Der Tod eines Häftlings im Waadtländer Gefängnis Bochuz im 2010 wird seit Montagmorgen vor dem Kreisgericht Nord des Kantons Waadt durchleuchtet. Zum Prozessbeginn wurden die Gefängniswärter zum Brand in der Zelle des Häftlings befragt. Sie bestritten dabei, Fehler begangen zu haben.
Der Verhandlung wohnte auch die Schwester des verstorbenen Häftlings bei. Sie hatte sich einen Prozess zum Tod ihres Bruders bis vor Bundesgericht erkämpft, nachdem weder der Untersuchungsrichter noch das Kantonsgericht ein Verfahren eröffnen wollten.
Das Bundesgericht wies die Staatsanwaltschaft an, Anklage zu erheben. Der Häftling war in der Nacht auf den 11. März 2010 ums Leben gekommen. Er hatte um 00.50 Uhr aus Protest seine Matratze angezündet.

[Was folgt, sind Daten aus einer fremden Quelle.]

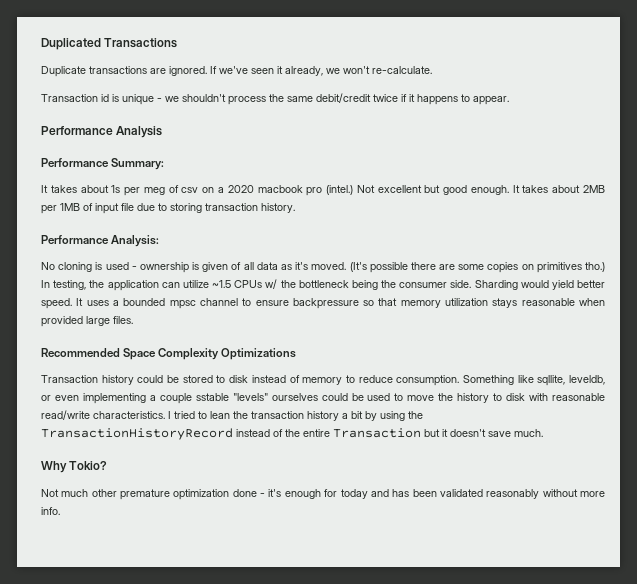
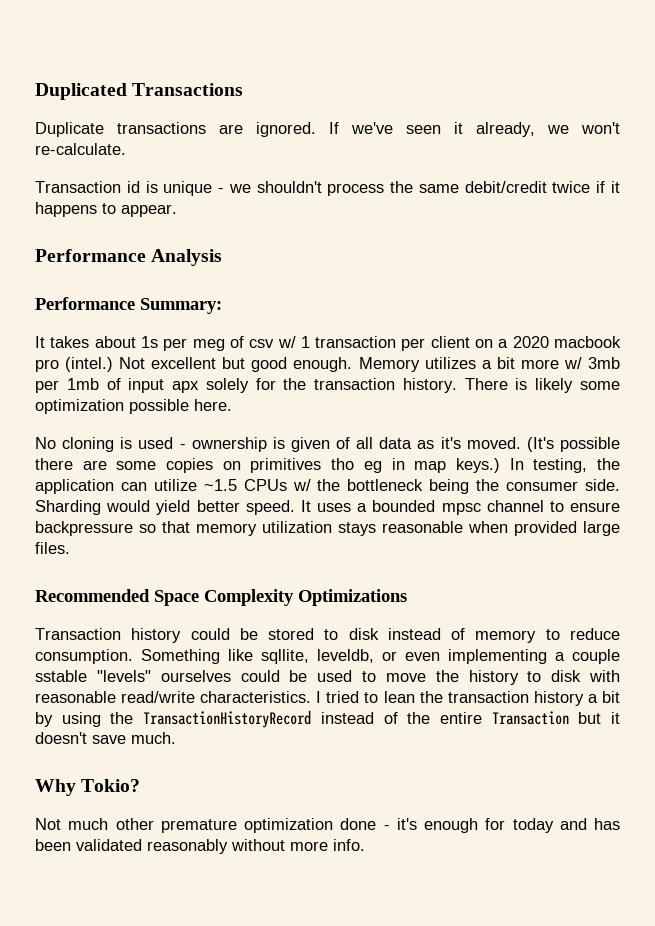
(199, 190) none -> [277,336,470,351] w/ 1 transaction per client
[512,185,605,193] [41,203,295,214] [41,235,160,247] It takes about 2MB per 1MB of input file due to storing transaction history. // Performance Analysis: -> [358,357,621,372] [35,378,620,393] [35,399,232,414] Memory utilizes a bit more w/ 3mb per 1mb of input apx solely for the transaction history. There is likely some optimization possible here.
[585,262,606,272] tho.) -> [331,458,500,473] tho eg in map keys.)

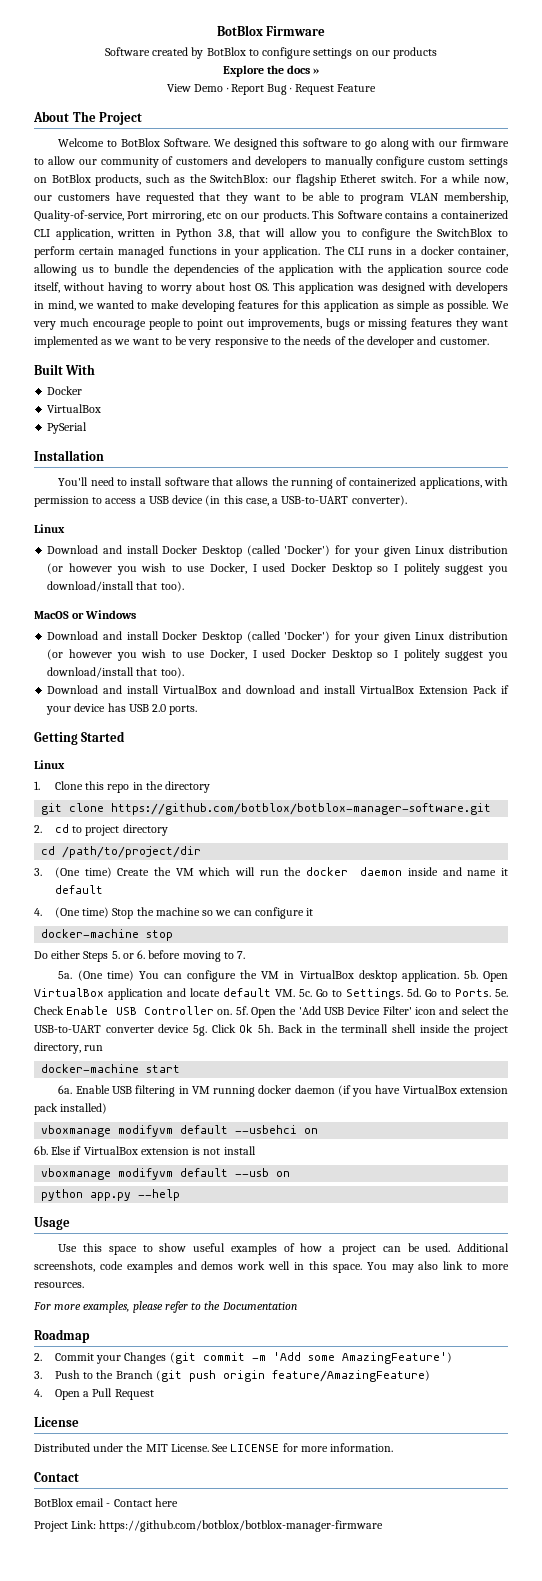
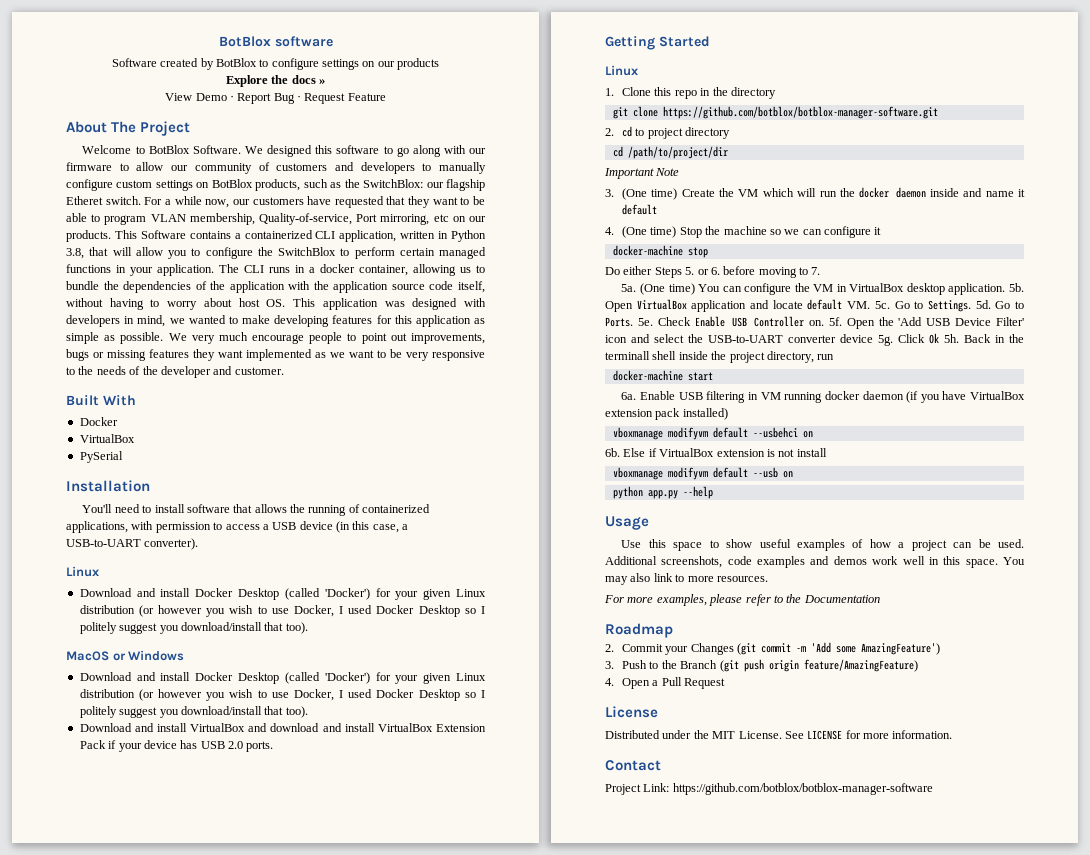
[216,25,326,36] BotBlox Firmware -> [218,36,333,47] BotBlox software
(202, 852) none -> [604,168,680,179] // Important Note
[34,1498,178,1507] // BotBlox email - Contact here -> (661, 765) none
[99,1520,384,1532] https://github.com/botblox/botblox-manager-firmware -> [672,783,933,795] https://github.com/botblox/botblox-manager-software

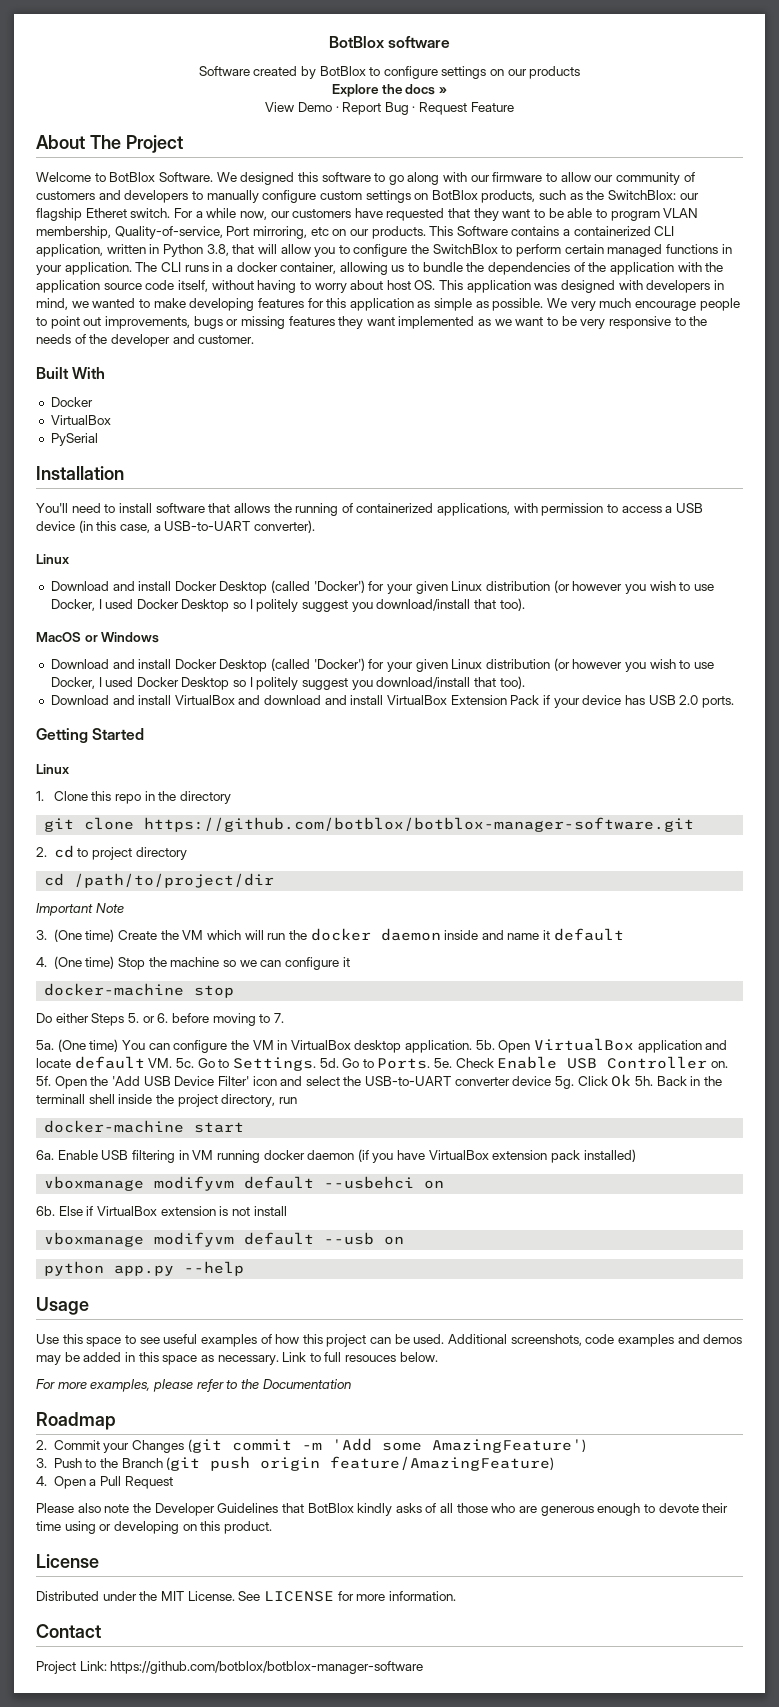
[726,539,753,548] show -> [139,1337,160,1344] see
[898,542,905,548] a -> [302,1334,323,1344] this
[872,556,1025,568] [605,573,768,585] work well in this space. You may also link to more resources. -> [36,1352,438,1365] may be added in this space as necessary. Link to full resouces below.
(726, 683) none -> [36,1503,729,1516] [36,1521,272,1534] // Please also note the Developer Guidelines that BotBlox kindly asks of all those who are generous enough to devote their time using or developing on this product.

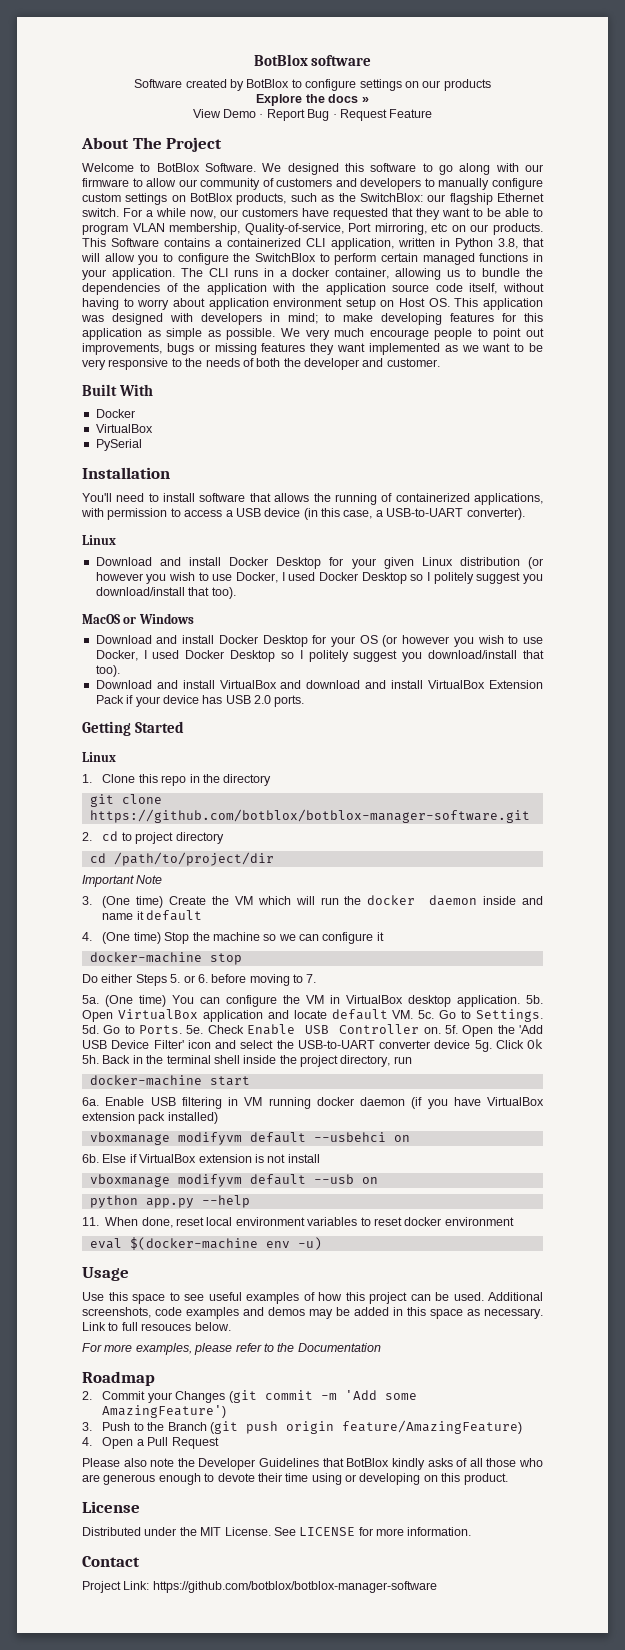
[85,208,127,218] Etheret -> [497,193,544,202] Ethernet
[386,280,411,290] host -> [208,298,426,310] application environment setup on Host
[36,298,136,310] mind, we wanted -> [287,313,318,324] mind;
(86, 339) none -> [256,358,281,367] both
[271,580,365,593] (called 'Docker') -> (322, 563) none
[271,658,550,672] (called 'Docker') for your given Linux distribution -> [312,635,378,647] for your OS
[36,1094,85,1104] terminall -> [166,1055,211,1064] terminal
(245, 1268) none -> [82,1217,514,1228] [89,1237,322,1250] // 11. When done, reset local environment variables to reset docker environment // eval $(docker-machine env -u)

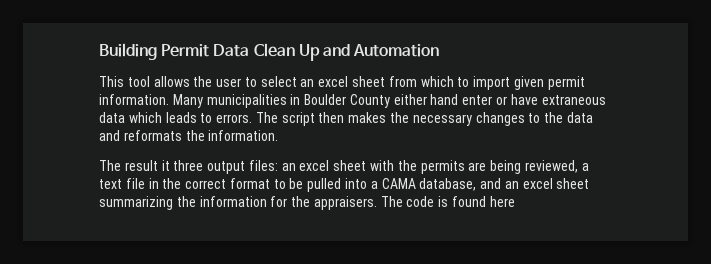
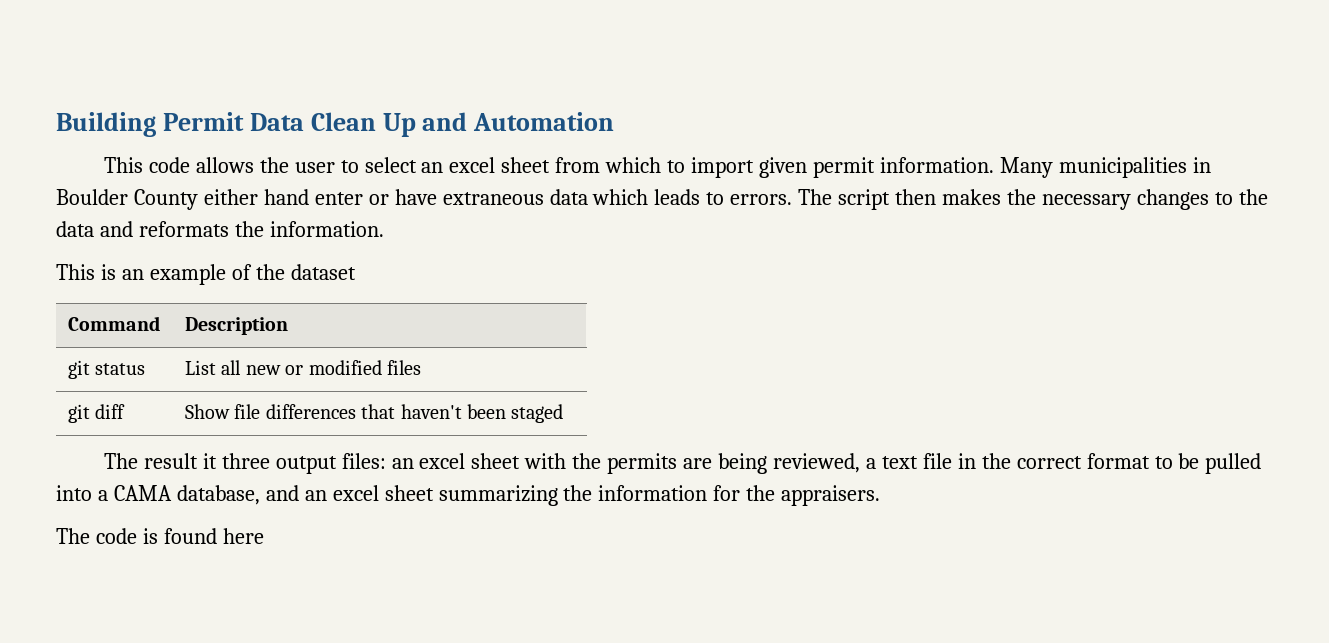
[127,76,150,87] tool -> [148,157,190,173] code
(279, 135) none -> [56,264,356,285] [68,316,161,331] [185,317,289,335] [68,360,146,379] [185,360,422,375] [68,404,126,423] [185,404,564,423] // This is an example of the dataset // Command | Description // git status | List all new or modified files // git diff | Show file differences that haven't been staged
(377, 203) none -> (881, 495) //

Die Wärter löschten das Feuer, gingen jedoch nicht in die Zelle des als gefährlich eingestuften Häftlings und warteten auf das Sondereinsatzkommando. Als die Zelle schliesslich geöffnet wurde, war es schon zu spät.
Vor Gericht stehen neun Angeklagte, darunter das Gefängnispersonal und die Rettungskräfte. Dem Gefängnispersonal wird fahrlässige Tötung vorgeworfen. Die Wärter standen beim Prozessauftakt vor dem Gericht in Renens VD im Mittelpunkt.
Morddrohungen gegen Wärter
Der Häftling habe gegen mehrere Wärter Morddrohungen ausgesprochen, weil ihm sein Radio und Handschuhe entzogen wurden, sagte einer der Wärter. Er habe den Häftling noch nie in einem solchen Zustand erlebt, obwohl er beinahe täglich mit ihm zu tun gehabt habe.
Der Wärter fragte darauf beim Schichtwechsel um 22 Uhr den stellvertretenden Chef, ob er noch bleiben könne, bis sich die Situation beruhigt habe. Dieser verneinte und gab an, in dringenden Fällen erreichbar zu sein.
Ein weiterer Wärter gab zu bedenken, dass die dem Häftling entzogenen Gegenstände in der Nacht gemäss den Weisungen nicht zurückgegeben werden dürften. Darüber könne einzig der oberste Wärter entscheiden.
Bei einem anderen Wärter scheinen die Erinnerungen an die verhängnisvolle Nacht verblasst zu sein. Gemäss dem stellvertretenden Leiter wurden vor dem Fall die Regeln verschärft, womit der später verstorbene Häftling schlecht zurecht kam.
Panik beim Brandausbruch
Die Beschuldigten wurden eingehend zum Brandausbruch befragt. Der erste Wärter, der in der Zentrale sass, sah die Situation schnell als gemeistert an. Er vertraute seinen Kollegen, welche sich vor Ort ein Bild machten.
Unklar blieb auch, ob der Häftling tatsächlich schrie, dass er sich um den ersten, der es wage, seine Zelle zu betreten, «kümmern» werde. Ein Wärter wusste nicht, ob das vor oder nach dem Löschen des Feuers passiert war und brachte damit die in der Anklageschrift aufgeführte Chronologie ins Wanken.
Er sei in Panik gewesen und habe nicht die Geistesgegenwart gehabt, einen Kollegen mit einer Taschenlampe loszuschicken, um zu schauen, was in der Zelle vor sich geht, sagte der Wärter weiter. Ein Höhepunkt des ersten Prozesstages war die Befragung des Aufsehers, der nach dem Feuer den Gang betrat.
50 Sekunden für 25 Meter
Gemäss dem Staatsanwalt ging er gemächlich zur Zelle, wie auf den Überwachungsbändern zu sehen sei. Der Wärter entgegnete jedoch, dass er normal gegangen sei. Die Gerichtspräsidentin hakte nach und befand, dass es bestürzend sei, dass man 50 Sekunden brauche, um 25 Meter weit zu gehen, um zu einem Feuer zu gelangen.
Sie warf dem Beschuldigten vor, dies zu verleugnen. Der Wärter wies die Kritik zurück. Der Prozess dauert noch bis Ende November.